Regional populations

  • Crocodylus niloticus
    • See Isberg et al. (2019) for detailed country by country estimates
  • Crocodylus suchus
    • Estimates not yet available (due to recent species-level recognition; see Taxonomy)

Conservation Status

IUCN Status

  • Crocodylus niloticus
  • Crocodylus suchus
    • Newly recognized species-level status; Red List assessment not yet available

CITES Status (from Crocodile Specialist Group 1996)

  • Crocodylus niloticus
  • Crocodylus suchus
    • Newly recognized species-level status; not yet recognized at species level by CITIES

U.S. Endangered Species Act

  • Crocodylus niloticus

Threats to Survival

Threat history

  • 1960s
    • Hunted to near extinction in Egypt
  • 1973
    • CITES ban on trade of products from wild C. niloticus
      • Enacted in 1975
  • 1983
    • Commercial ranching begun for Okavnago Delta population
      • Supplies international demand for hides
      • Quotas followed to establish for harvest limits for wild adults and eggs
        • c. 1050 adults and 14,000 eggs removed to game farms
        • Nest surveys recorded a 50% reduction in active nests in wild by 1987 (Simbotwe & Matlhare 1987)
        • The Nile Crocodile population today (2009) in this basin is only partially recovered

Ongoing threats to survival

  •  Human/crocodile conflict (IUCN-SSG/CSG 2009)
    • Nile Crocodiles occupy scarce water resources needed by humans
    • Human fatalities often result
      • Crocodile Conflict Working Group presently documents crocodile attacks on humans and livestock (Britton 2009)
  • Exploitation by humans
    • A significant decline in this species' effective population size has resulted from major exploitation in mid and late 20th century (effective population size takes into account the animal's genetic diversity and actual breeding potential) (Bishop et al 2009)
    • Hunted for skins
      • When hunting was allowed, the Ocavanga Delta between Botswana and Namibia lost 48,000 adult Nile Crocodiles between 1957-1968
      • 80,000 skins traded in 1993 on world market
        • Most were from breeding in managed care in Zimbabwe and South Africa
    • Commercial exploitation
      • Nile Crocodiles have been one of the top commercially utilized species of crocodiles in the world (Ross 1998) (IUCN-SSG/CSG 2009)
      • Because of commercial ranching efforts, illegal trade is not thought to be a significant conservation problem
      • Ranching efforts involve collecting wild eggs that normally experience high mortality; in theory the impact of wild populations is minimized; juveniles are raised in managed care for commercial use. (Hekkala et al 2009)
    • Combined threats leave this long-lived species may be vulnerable to extinction despite their apparent partial recovery
  • Habitat alternation
    • Invasive plants
      • A non-native composite shrub (Chromolaena odorata) impacts reproduction (from Leslie & Spotila 1998)
        • Plant invades shoreline habitats in Greater St.
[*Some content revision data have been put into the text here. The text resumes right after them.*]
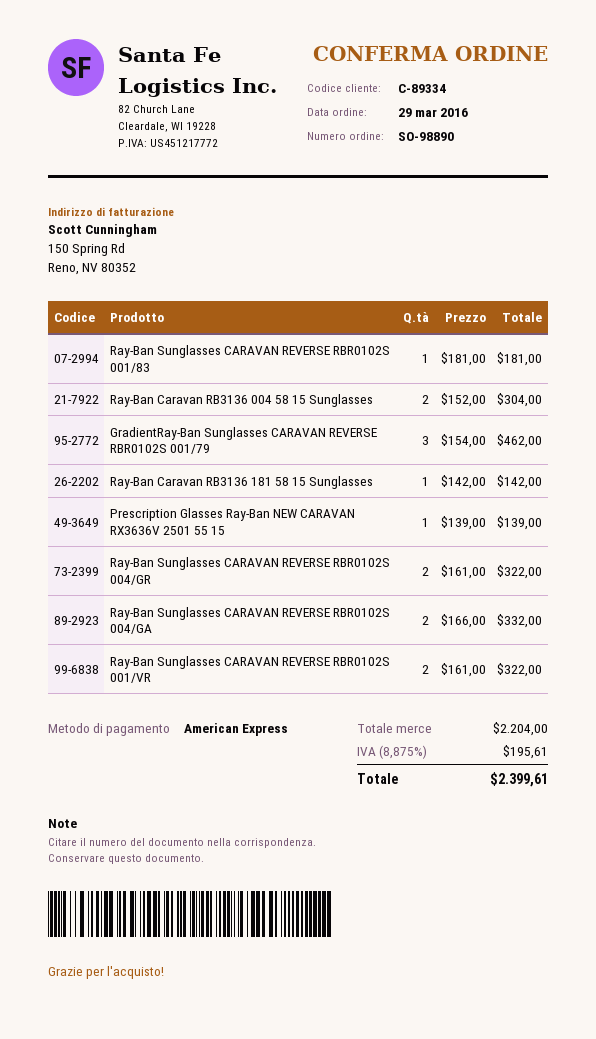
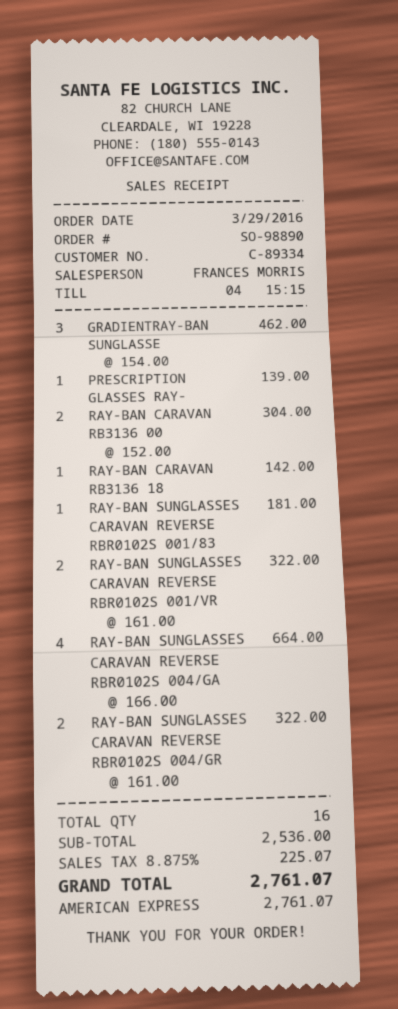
Ray-Ban Sunglasses CARAVAN REVERSE RBR0102S 004/GA: 2 x 166.00 = 332.00 -> 4 x 166.00 = 664.00
subtotal: 2204.00 -> 2536.00
tax: 8.875% = 195.61 -> 8.875% = 225.07
total: 2399.61 -> 2761.07

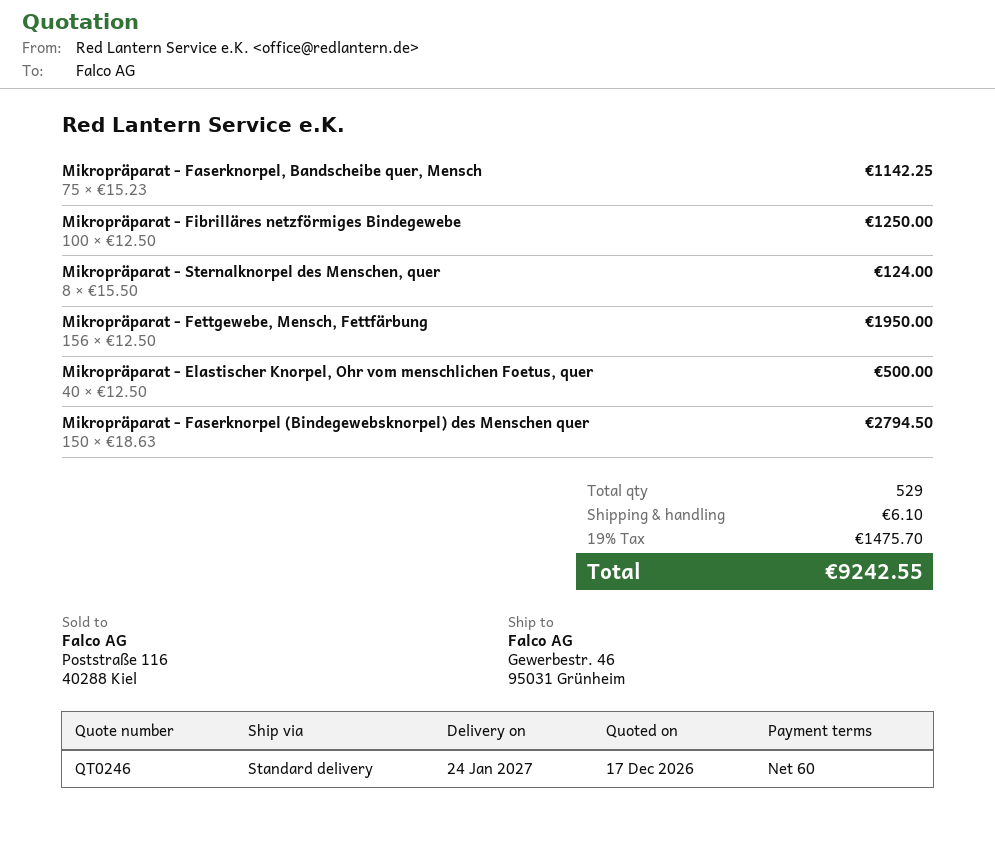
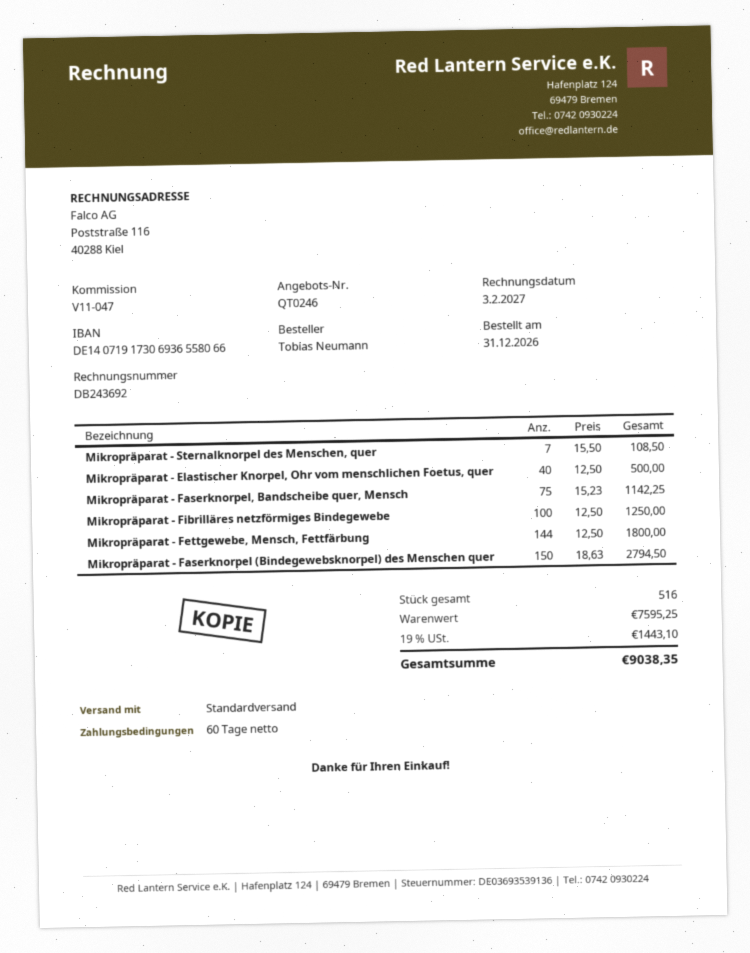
Mikropräparat - Sternalknorpel des Menschen, quer: 8 x 15.50 = 124.00 -> 7 x 15.50 = 108.50
Mikropräparat - Fettgewebe, Mensch, Fettfärbung: 156 x 12.50 = 1950.00 -> 144 x 12.50 = 1800.00
total quantity: 529 -> 516
shipping: 6.10 -> none
tax: 19% = 1475.70 -> 19% = 1443.10
total: 9242.55 -> 9038.35

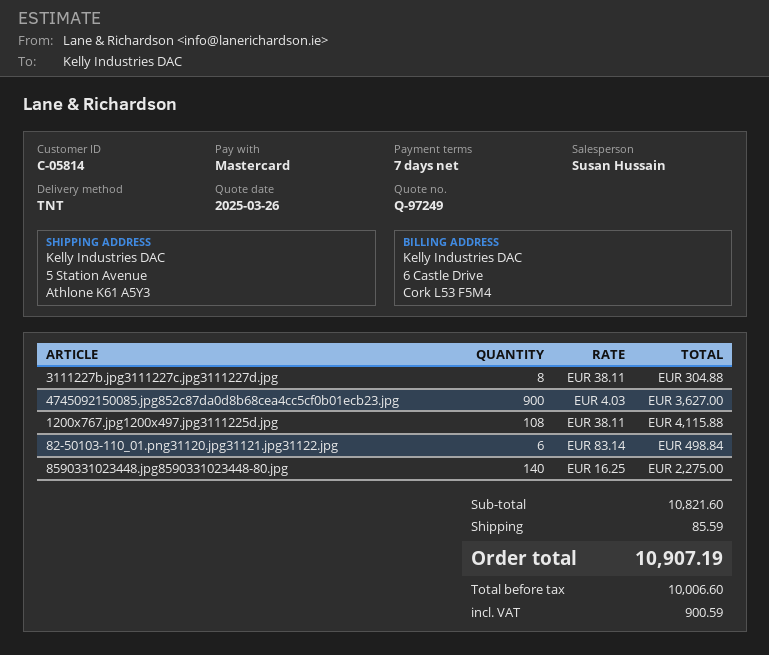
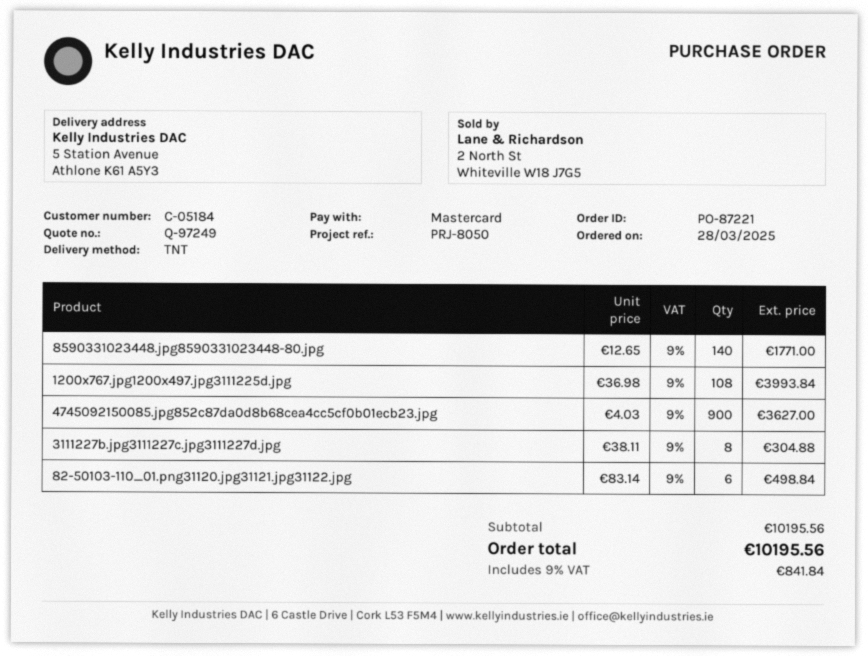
customer number: C-05814 -> C-05184
1200x767.jpg1200x497.jpg3111225d.jpg: 108 x 38.11 = 4115.88 -> 108 x 36.98 = 3993.84
8590331023448.jpg8590331023448-80.jpg: 140 x 16.25 = 2275.00 -> 140 x 12.65 = 1771.00
subtotal: 10821.60 -> 10195.56
shipping: 85.59 -> none
tax: 900.59 -> 841.84
total: 10907.19 -> 10195.56

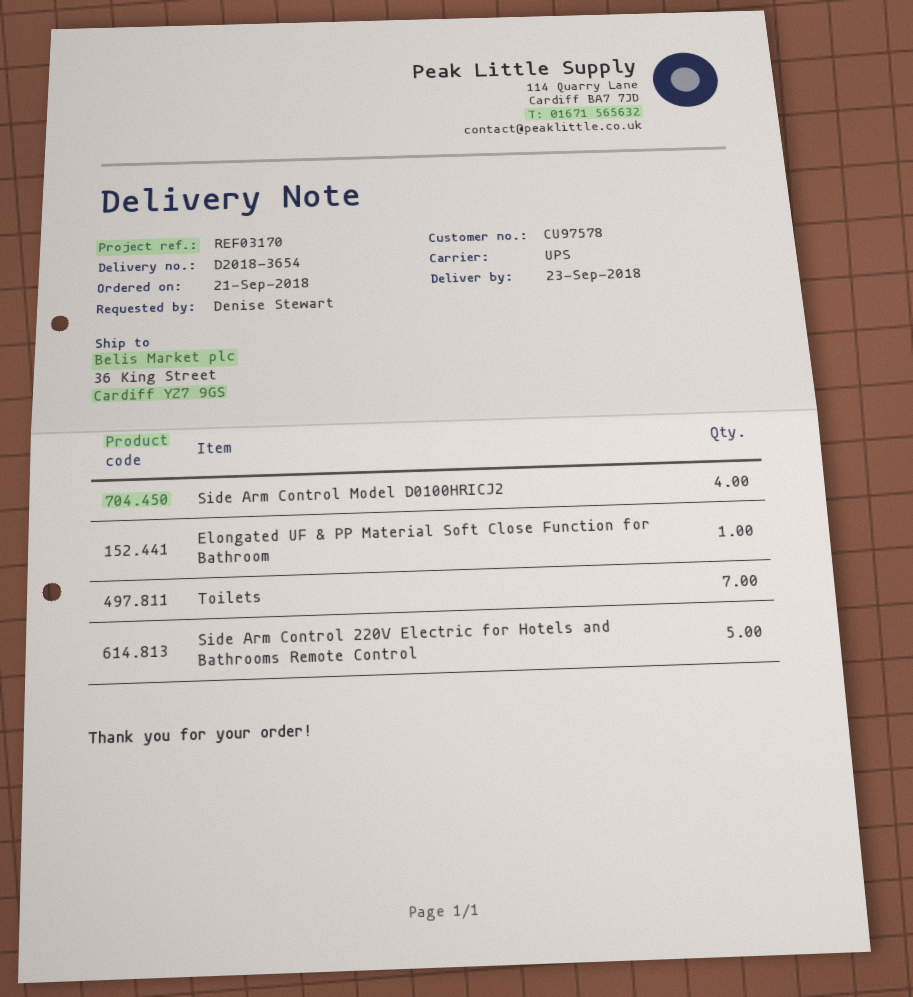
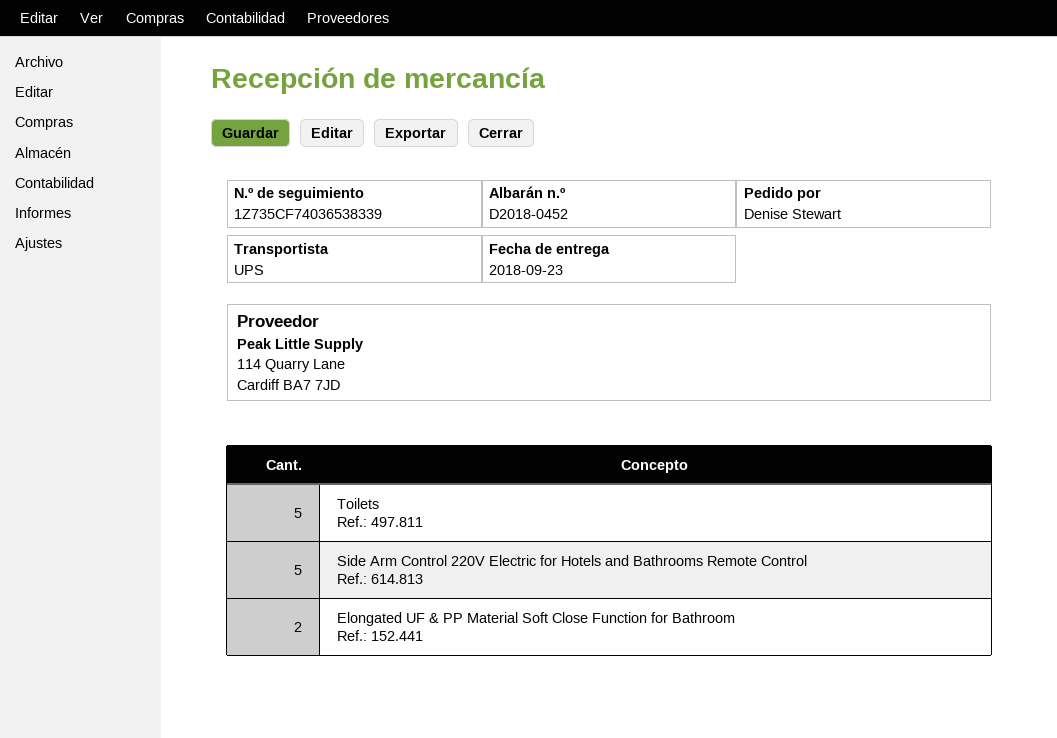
delivery note number: D2018-3654 -> D2018-0452
Side Arm Control Model D0100HRICJ2: 4 -> none
Elongated UF & PP Material Soft Close Function for Bathroom: 1 -> 2
Toilets: 7 -> 5

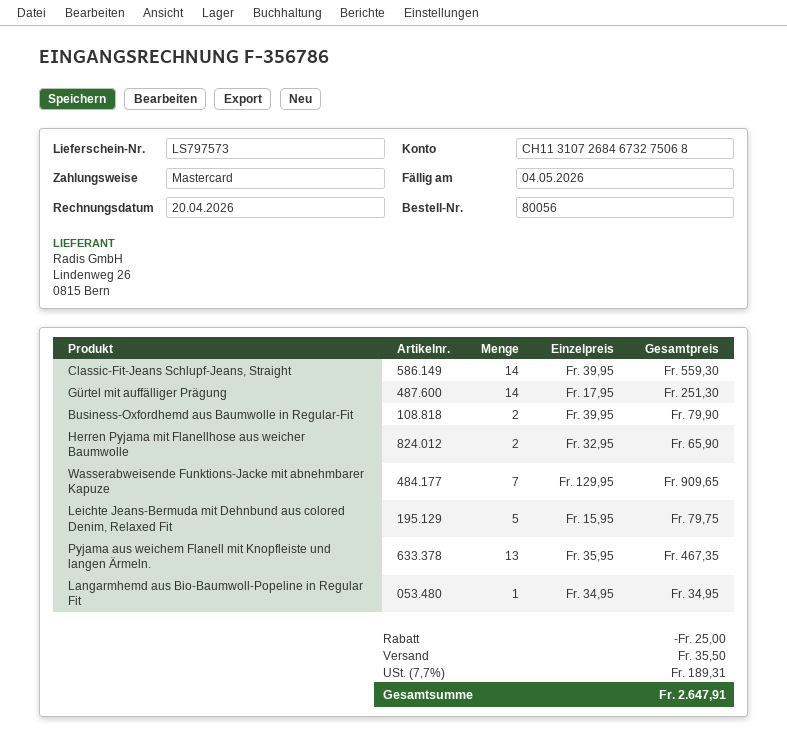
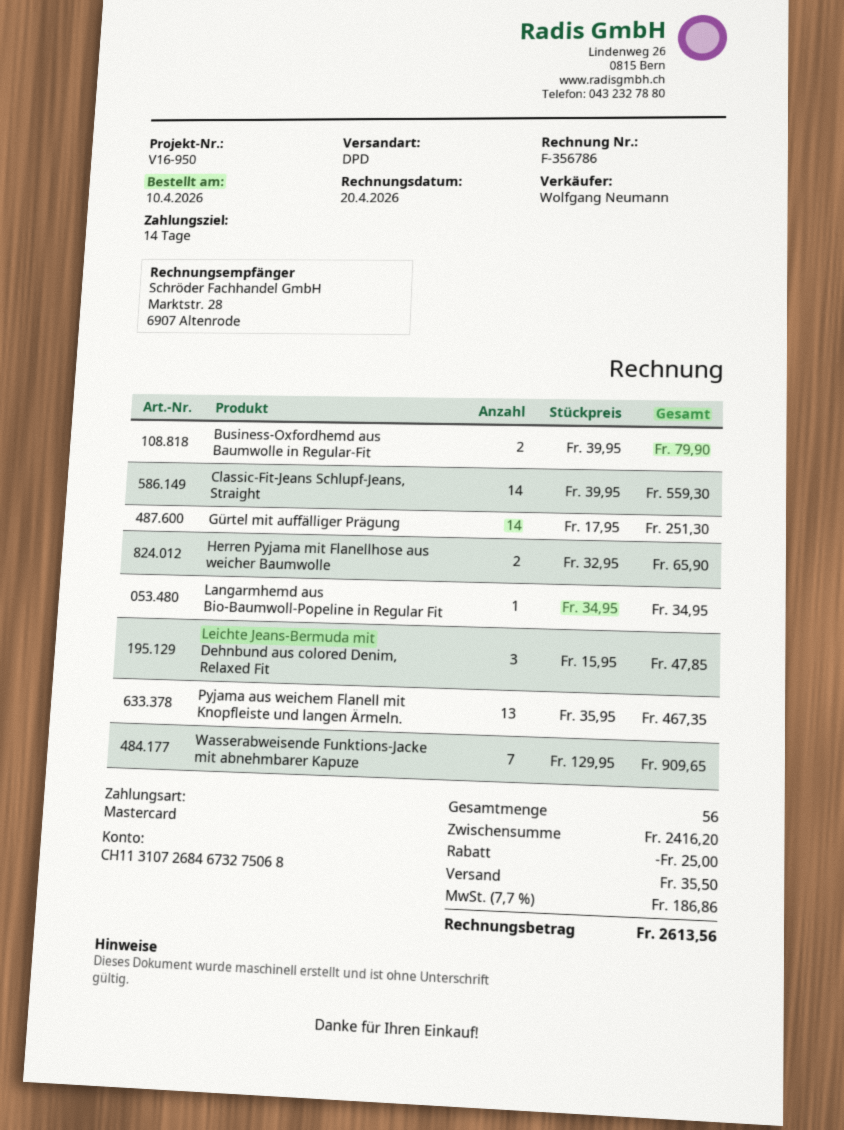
Leichte Jeans-Bermuda mit Dehnbund aus colored Denim, Relaxed Fit: 5 x 15.95 = 79.75 -> 3 x 15.95 = 47.85
tax: 7.7% = 189.31 -> 7.7% = 186.86
total: 2647.91 -> 2613.56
Lucia Wetland Park, South Africa
        • The shrub shades nest sites, making them cooler than normal, which results in only females hatching from the eggs (crocodile embryos are sensitive to nest temperatures: too hot = all males, too cool = all females)

Nile Crocodile

Nile crocodile

Image credit: © David Schenfeld from Flickr. Some rights reserved.

Page Citations

Bishop et al (2009)
Britton (2009)
Craig (1992)
Crocodile Specialist Group (1996)
Dzoma et al (2008)
Hekkala et al (2009)
IUCN-SSG/CSG (2009)
Leslie & Spotila (1998)
Ross (1998)
Simbotwe & Matlhare (1987)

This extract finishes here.